Now we combine the aggregate root with the projection query to enforce the business rule before issuing the command.

import { createHash } from 'node:crypto'
import user from './user'
import { wasPreviouslyUsed } from './passwordHistoryProjection'
import { getUserById } from './usersProjection'
import eventStore from './eventStore'

function hashPassword(password: string): string {
  return createHash('sha256').update(password).digest('hex')
}

async function run() {
  // Wait for the event store to be fully initialized
  await eventStore.isReady()

  // ── 1. Register a new user ──────────────────────────────
  const stream = user
    .newStream()
    .register('alice@example.com', hashPassword('s3cret!'))

  await stream.settled()

  const { id } = await stream.state()
  console.log('✓ User registered:', id)

  // ── 2. Update the password ──────────────────────────────
  user
    .loadStream(id!)
    .updatePassword(hashPassword('n3w-p4ss!'))

  await user.loadStream(id!).settled()
  console.log('✓ Password updated successfully')

  // ── 3. Try to reuse the original password ───────────────
  const reusedHash = hashPassword('s3cret!')

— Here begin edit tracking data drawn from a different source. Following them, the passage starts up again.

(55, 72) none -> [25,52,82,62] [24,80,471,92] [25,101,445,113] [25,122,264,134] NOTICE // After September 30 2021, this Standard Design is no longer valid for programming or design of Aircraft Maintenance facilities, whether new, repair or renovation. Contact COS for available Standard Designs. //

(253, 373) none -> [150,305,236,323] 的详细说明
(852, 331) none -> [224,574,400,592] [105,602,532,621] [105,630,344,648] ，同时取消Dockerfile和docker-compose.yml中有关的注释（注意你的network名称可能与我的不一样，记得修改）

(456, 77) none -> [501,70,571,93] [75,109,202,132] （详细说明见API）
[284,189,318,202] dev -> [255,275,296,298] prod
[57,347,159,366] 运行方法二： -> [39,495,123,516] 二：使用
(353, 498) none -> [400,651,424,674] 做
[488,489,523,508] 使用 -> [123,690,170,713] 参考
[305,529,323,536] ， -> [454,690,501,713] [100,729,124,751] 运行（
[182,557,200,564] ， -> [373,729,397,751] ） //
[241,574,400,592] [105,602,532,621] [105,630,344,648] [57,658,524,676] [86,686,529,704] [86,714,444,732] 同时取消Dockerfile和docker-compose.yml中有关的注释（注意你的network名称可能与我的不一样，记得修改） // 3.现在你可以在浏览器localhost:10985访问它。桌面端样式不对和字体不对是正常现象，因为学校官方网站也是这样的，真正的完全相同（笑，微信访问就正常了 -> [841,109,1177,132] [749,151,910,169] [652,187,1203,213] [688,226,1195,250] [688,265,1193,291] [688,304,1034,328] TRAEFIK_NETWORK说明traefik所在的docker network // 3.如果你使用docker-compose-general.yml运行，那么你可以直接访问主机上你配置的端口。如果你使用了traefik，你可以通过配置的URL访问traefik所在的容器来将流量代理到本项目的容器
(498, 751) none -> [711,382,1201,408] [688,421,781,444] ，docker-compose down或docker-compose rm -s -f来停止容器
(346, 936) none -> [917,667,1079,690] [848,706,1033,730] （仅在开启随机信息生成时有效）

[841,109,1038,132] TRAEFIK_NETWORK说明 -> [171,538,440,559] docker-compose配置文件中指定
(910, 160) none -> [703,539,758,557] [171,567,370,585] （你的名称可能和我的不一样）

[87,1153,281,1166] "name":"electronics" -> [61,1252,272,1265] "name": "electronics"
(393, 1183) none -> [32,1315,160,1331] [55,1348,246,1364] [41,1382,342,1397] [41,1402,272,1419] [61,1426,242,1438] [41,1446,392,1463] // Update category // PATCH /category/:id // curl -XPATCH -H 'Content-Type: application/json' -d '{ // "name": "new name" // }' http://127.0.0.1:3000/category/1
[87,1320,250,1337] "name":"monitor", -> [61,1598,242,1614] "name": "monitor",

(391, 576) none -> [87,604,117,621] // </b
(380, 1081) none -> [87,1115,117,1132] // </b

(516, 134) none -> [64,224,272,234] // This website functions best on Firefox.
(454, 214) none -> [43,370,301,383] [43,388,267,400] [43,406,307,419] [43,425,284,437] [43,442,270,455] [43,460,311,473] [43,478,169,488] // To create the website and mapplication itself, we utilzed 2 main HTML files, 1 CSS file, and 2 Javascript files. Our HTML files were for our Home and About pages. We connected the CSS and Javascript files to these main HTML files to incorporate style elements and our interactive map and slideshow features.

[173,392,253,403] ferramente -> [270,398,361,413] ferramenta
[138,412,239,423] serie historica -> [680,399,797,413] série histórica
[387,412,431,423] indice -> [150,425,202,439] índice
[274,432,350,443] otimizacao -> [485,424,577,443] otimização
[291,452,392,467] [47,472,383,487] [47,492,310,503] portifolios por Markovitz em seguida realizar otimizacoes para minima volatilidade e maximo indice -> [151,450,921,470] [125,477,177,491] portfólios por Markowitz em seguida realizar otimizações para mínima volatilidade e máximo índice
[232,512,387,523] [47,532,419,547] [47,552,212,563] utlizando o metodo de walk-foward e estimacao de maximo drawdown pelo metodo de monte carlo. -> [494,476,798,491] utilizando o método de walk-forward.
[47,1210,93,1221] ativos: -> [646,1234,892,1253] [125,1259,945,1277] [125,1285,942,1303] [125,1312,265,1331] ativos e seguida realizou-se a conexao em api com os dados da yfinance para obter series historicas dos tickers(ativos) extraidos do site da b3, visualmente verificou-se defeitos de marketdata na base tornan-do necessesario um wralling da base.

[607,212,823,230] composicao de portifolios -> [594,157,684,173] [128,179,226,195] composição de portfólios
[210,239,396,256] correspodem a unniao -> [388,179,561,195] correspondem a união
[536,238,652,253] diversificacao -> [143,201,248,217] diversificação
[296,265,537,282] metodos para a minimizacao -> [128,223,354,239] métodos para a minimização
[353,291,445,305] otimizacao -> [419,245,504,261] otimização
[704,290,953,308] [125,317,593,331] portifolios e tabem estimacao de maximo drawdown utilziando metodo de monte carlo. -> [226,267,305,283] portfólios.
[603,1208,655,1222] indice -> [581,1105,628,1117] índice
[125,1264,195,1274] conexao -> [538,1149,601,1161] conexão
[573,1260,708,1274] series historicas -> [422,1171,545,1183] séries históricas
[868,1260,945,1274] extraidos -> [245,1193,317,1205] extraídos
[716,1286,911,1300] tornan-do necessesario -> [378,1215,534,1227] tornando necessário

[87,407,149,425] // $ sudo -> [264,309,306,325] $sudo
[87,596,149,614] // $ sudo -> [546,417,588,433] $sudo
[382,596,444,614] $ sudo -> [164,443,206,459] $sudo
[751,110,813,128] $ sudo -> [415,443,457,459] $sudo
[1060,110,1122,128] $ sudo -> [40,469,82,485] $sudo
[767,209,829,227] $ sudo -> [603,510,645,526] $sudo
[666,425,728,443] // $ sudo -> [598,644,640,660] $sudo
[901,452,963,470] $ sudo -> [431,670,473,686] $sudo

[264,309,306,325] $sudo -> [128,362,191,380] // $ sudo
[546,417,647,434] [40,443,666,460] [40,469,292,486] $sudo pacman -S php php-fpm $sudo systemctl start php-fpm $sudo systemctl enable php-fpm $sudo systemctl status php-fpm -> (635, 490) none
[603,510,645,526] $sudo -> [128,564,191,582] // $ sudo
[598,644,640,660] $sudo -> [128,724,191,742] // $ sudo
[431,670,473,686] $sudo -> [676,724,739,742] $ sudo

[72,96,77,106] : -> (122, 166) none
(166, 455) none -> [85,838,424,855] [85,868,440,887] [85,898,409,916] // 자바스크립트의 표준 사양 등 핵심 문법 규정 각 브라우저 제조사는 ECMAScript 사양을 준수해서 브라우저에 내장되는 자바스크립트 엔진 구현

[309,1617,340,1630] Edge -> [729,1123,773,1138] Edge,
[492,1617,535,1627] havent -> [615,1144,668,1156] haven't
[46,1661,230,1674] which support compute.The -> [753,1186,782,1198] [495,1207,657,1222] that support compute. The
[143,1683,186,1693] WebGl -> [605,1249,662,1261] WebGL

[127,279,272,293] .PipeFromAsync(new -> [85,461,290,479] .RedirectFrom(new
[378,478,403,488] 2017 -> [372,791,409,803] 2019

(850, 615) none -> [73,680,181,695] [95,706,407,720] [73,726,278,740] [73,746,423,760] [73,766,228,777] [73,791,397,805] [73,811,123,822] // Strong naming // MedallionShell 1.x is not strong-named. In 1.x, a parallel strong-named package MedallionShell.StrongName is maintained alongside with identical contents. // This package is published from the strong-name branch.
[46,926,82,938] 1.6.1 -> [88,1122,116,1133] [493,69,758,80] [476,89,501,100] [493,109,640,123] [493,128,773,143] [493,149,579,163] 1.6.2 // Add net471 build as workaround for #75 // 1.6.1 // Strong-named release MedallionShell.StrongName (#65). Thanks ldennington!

  if (wasPreviouslyUsed(id!, reusedHash)) {
    console.error('✗ Password rejected: must use a unique new password')
  } else {
    user.loadStream(id!).updatePassword(reusedHash)
  }

  // ── 4. Verify the read model ────────────────────────────
  const readModel = getUserById(id!)
  console.log('User read model:', readModel)
}

run()

Expected output

✓ User registered: <uuid>
✓ Password updated successfully
✗ Password rejected: must use a unique new password
User read model: {
  id: '<uuid>',
  email: 'alice@example.com',
  passwordHash: '<sha256 of n3w-p4ss!>',
  createdAt: <Date>,
  updatedAt: <Date>
}

How the pieces fit together

sequenceDiagram
    participant App as Application
    participant AR as User Aggregate Root
    participant ES as Event Store
    participant UP as Users Projection
    participant PH as Password History Projection

    App->>AR: register("alice@example.com", hash)
    AR->>ES: append UserRegistered
    ES->>UP: onUserRegistered → store user
    ES->>PH: onUserRegistered → store hash

    App->>AR: updatePassword(newHash)
    AR->>ES: append PasswordUpdated
    ES->>UP: onPasswordUpdated → update user
    ES->>PH: onPasswordUpdated → add hash

    App->>PH: wasPreviouslyUsed(userId, oldHash)?
    PH-->>App: true → reject!

Key takeaways

The aggregate root enforces immediate invariants (e.g., “can’t register twice”, “new password ≠ current password”).
Projections build purpose-specific read models from the same event stream — one for user lookups, one for password history.
Business rules that span history (like “no reuse”) are checked by querying a projection before issuing the command, keeping the aggregate root simple.
Passwords are always stored as hashes in event payloads — never as plain text.